To find out which areas meet our criteria for growing corn we can use con to create Booleans that select out which areas in each raster (the interpolated temperature and precipitation rasters with a neighborhood of 5, as well as the NLCD raster) meet our needs

On the map you can see which areas are identified as croplands according to the NLCD, which areas have an average temperature above 60F in May, and which areas have an average rainfall of at least 4 inches in May.

We can then combine these outputs using raster calculator to find the areas in which all three of these variable overlap.

unfortunately, there were no areas that met all three conditions. At most, the most suitable(medium) areas only met two of the criteria: either these areas were cropland and had a high enough temperature or these areas were cropland and experienced enough rainfall. There were no areas that experienced both a high enough temperature and a high enough rainfall in the month of May to support corn growth.

The total area of land in Utah that met the medium threshold of suitability in which that area met 2 of 3 of the conditions necessary for growing corn was 762.9 sq km which is only 0.3% of the total area of Utah.
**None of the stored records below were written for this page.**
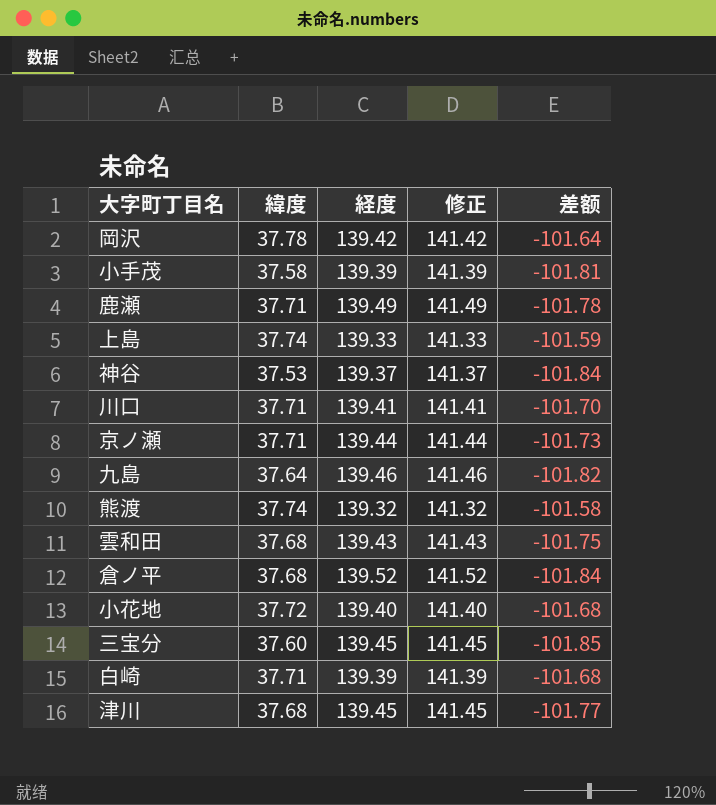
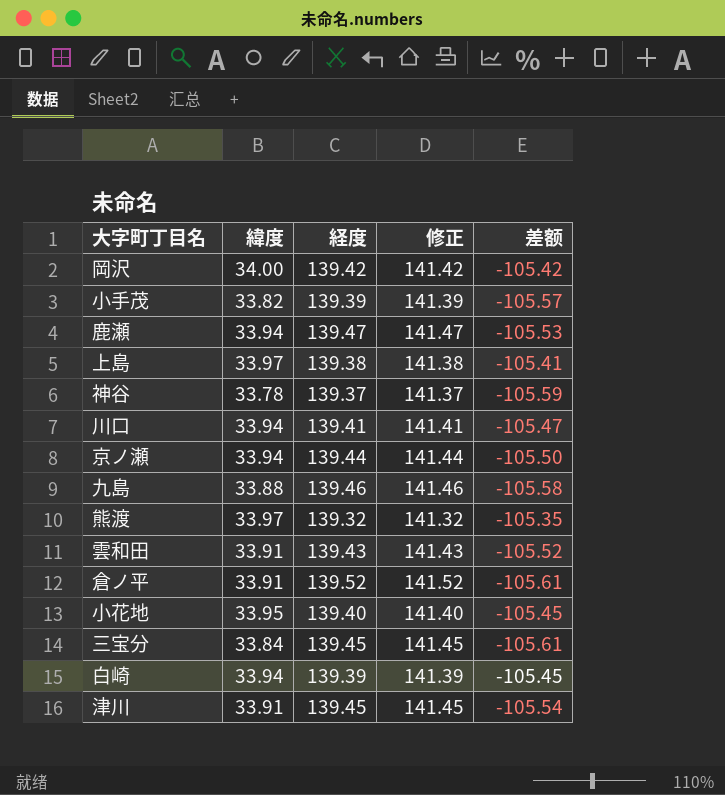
岡沢 | 緯度: 37.78 -> 34.00
岡沢 | 差额: -101.64 -> -105.42
小手茂 | 緯度: 37.58 -> 33.82
小手茂 | 差额: -101.81 -> -105.57
鹿瀬 | 緯度: 37.71 -> 33.94
鹿瀬 | 経度: 139.49 -> 139.47
鹿瀬 | 修正: 141.49 -> 141.47
鹿瀬 | 差额: -101.78 -> -105.53
上島 | 緯度: 37.74 -> 33.97
上島 | 経度: 139.33 -> 139.38
上島 | 修正: 141.33 -> 141.38
上島 | 差额: -101.59 -> -105.41
神谷 | 緯度: 37.53 -> 33.78
神谷 | 差额: -101.84 -> -105.59
川口 | 緯度: 37.71 -> 33.94
川口 | 差额: -101.70 -> -105.47
京ノ瀬 | 緯度: 37.71 -> 33.94
京ノ瀬 | 差额: -101.73 -> -105.50
九島 | 緯度: 37.64 -> 33.88
九島 | 差额: -101.82 -> -105.58
熊渡 | 緯度: 37.74 -> 33.97
熊渡 | 差额: -101.58 -> -105.35
雲和田 | 緯度: 37.68 -> 33.91
雲和田 | 差额: -101.75 -> -105.52
倉ノ平 | 緯度: 37.68 -> 33.91
倉ノ平 | 差额: -101.84 -> -105.61
小花地 | 緯度: 37.72 -> 33.95
小花地 | 差额: -101.68 -> -105.45
三宝分 | 緯度: 37.60 -> 33.84
三宝分 | 差额: -101.85 -> -105.61
白崎 | 緯度: 37.71 -> 33.94
白崎 | 差额: -101.68 -> -105.45
津川 | 緯度: 37.68 -> 33.91
津川 | 差额: -101.77 -> -105.54

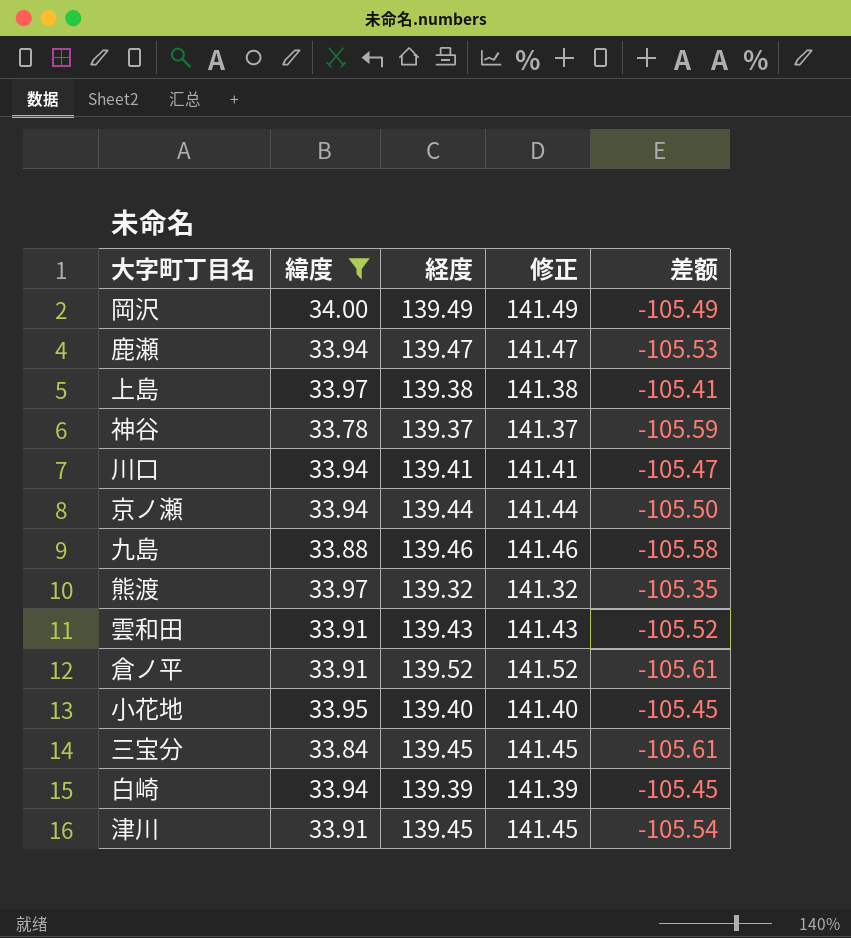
filter: none -> 緯度 != 33.82
岡沢 | 経度: 139.42 -> 139.49
岡沢 | 修正: 141.42 -> 141.49
岡沢 | 差额: -105.42 -> -105.49

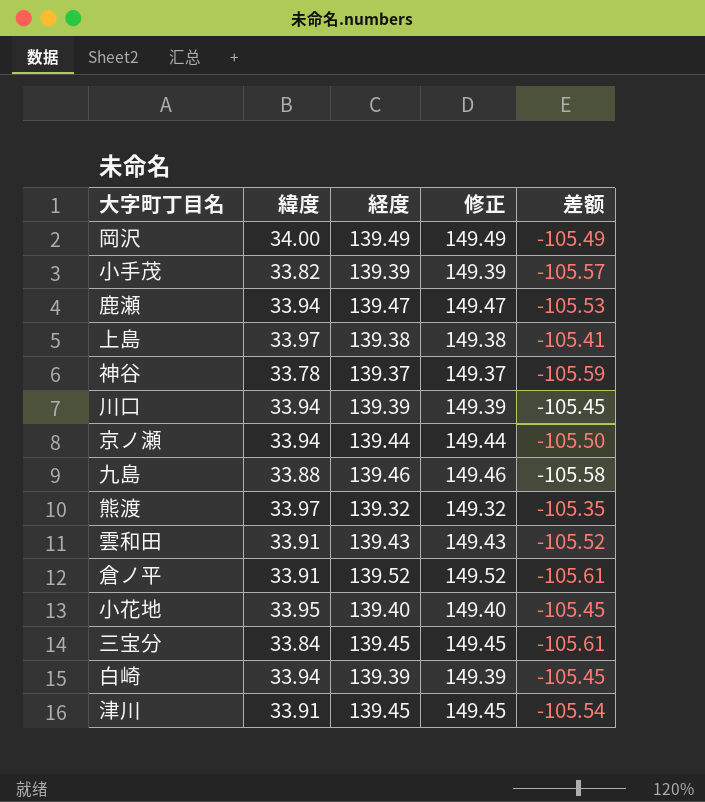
filter: 緯度 != 33.82 -> none
column 修正 | formula: [経度] + 2 -> [経度] + 10
川口 | 経度: 139.41 -> 139.39
川口 | 差额: -105.47 -> -105.45

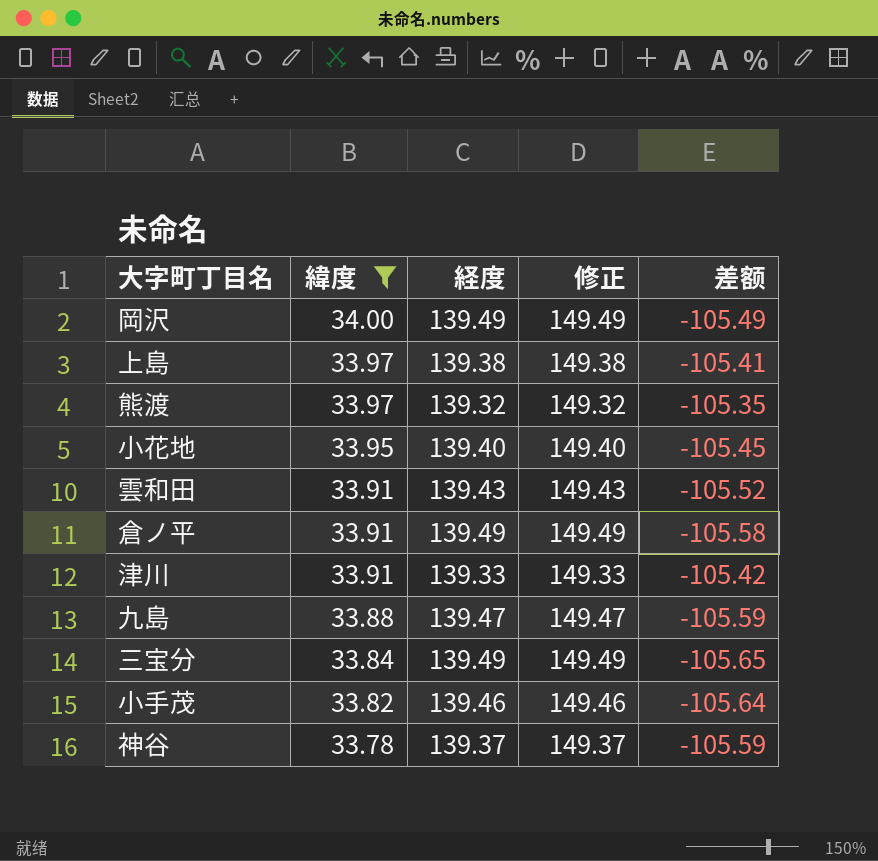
filter: none -> 緯度 != 33.94
row order: none -> 緯度 descending
倉ノ平 | 経度: 139.52 -> 139.49
倉ノ平 | 修正: 149.52 -> 149.49
倉ノ平 | 差额: -105.61 -> -105.58
津川 | 経度: 139.45 -> 139.33
津川 | 修正: 149.45 -> 149.33
津川 | 差额: -105.54 -> -105.42
九島 | 経度: 139.46 -> 139.47
九島 | 修正: 149.46 -> 149.47
九島 | 差额: -105.58 -> -105.59
三宝分 | 経度: 139.45 -> 139.49
三宝分 | 修正: 149.45 -> 149.49
三宝分 | 差额: -105.61 -> -105.65
小手茂 | 経度: 139.39 -> 139.46
小手茂 | 修正: 149.39 -> 149.46
小手茂 | 差额: -105.57 -> -105.64

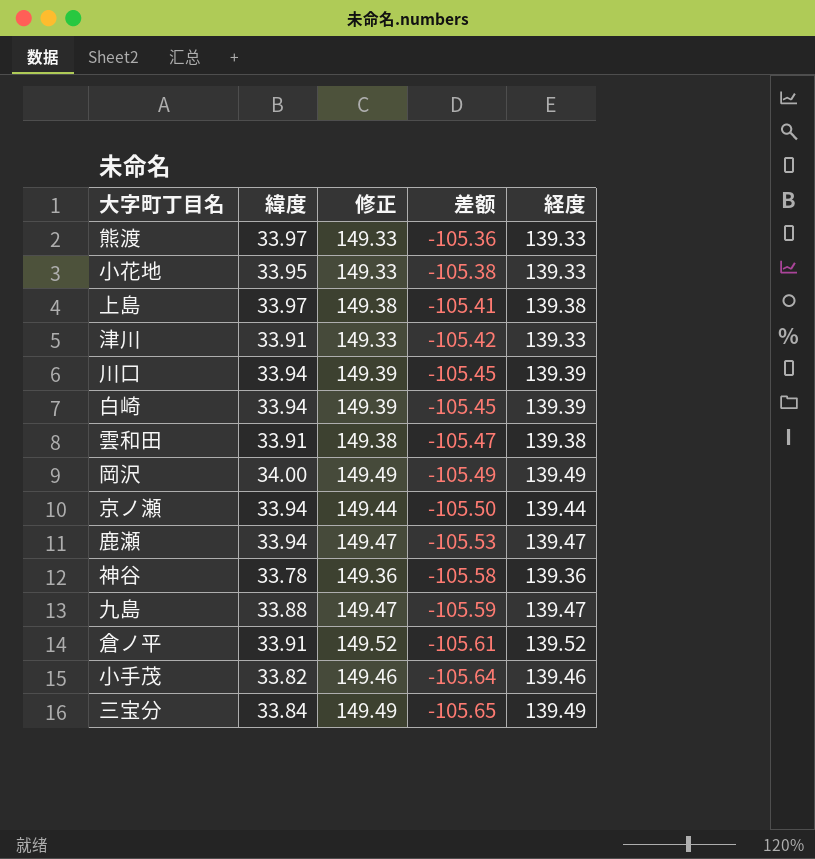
filter: 緯度 != 33.94 -> none
row order: 緯度 descending -> 差额 descending
column 経度 | position: 3 -> 5
熊渡 | 修正: 149.32 -> 149.33
熊渡 | 差额: -105.35 -> -105.36
熊渡 | 経度: 139.32 -> 139.33
小花地 | 修正: 149.40 -> 149.33
小花地 | 差额: -105.45 -> -105.38
小花地 | 経度: 139.40 -> 139.33
雲和田 | 修正: 149.43 -> 149.38
雲和田 | 差额: -105.52 -> -105.47
雲和田 | 経度: 139.43 -> 139.38
神谷 | 修正: 149.37 -> 149.36
神谷 | 差额: -105.59 -> -105.58
神谷 | 経度: 139.37 -> 139.36
倉ノ平 | 修正: 149.49 -> 149.52
倉ノ平 | 差额: -105.58 -> -105.61
倉ノ平 | 経度: 139.49 -> 139.52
Click on the areas that are most suitable for corn growth to see how much area they cover.

Discussion

Unfortunately, it looks like we will have to give the USDA a disappointing answer: based on the historic monthly averages of temperature and precipitation it is not going to be possible to start growing corn earlier in the season in Utah. The northern part of the state experiences the most rainfall, but it is the southern part of the state that experiences high enough temperatures to support corn growth so there are no overlapping areas that meet both the rainfall and temperature requirements for growing corn in May.

Next Steps

As always, there is always more that can be done. However, there are a few further steps that seem especially important to enhancing the methods used and expanding the applications of this project.

Firstly, plant hardiness was used as means to assess the impact of neighborhoods on the outcome of interpolation. In the case of this project, plant hardiness was not the best benchmark for verification as it did not closely follow the timeline of the data we were using (annual versus monthly), and plant hardiness only refers to temperature so there was no way to assess the precipitation outcomes. Thus, for better quality assurance, it would be good to explore using different benchmarks to assess the quality of an interpolated outcome.
Secondly, this project focused on just one state, but it would be interesting to increase the scale to include the entire United States. This would change the neighborhood scale and could lead to some interesting explorations and analyses.
Thirdly, as this project only focused on corn in Utah, it might be interesting to focus either on:
1. The needs of a specific crop across multiple states/the entire United States
2. The needs of all of the crops that are grown in a specific state/across the United States to see where there might be room to expand production
3. A different crop in Utah to see how the output changes.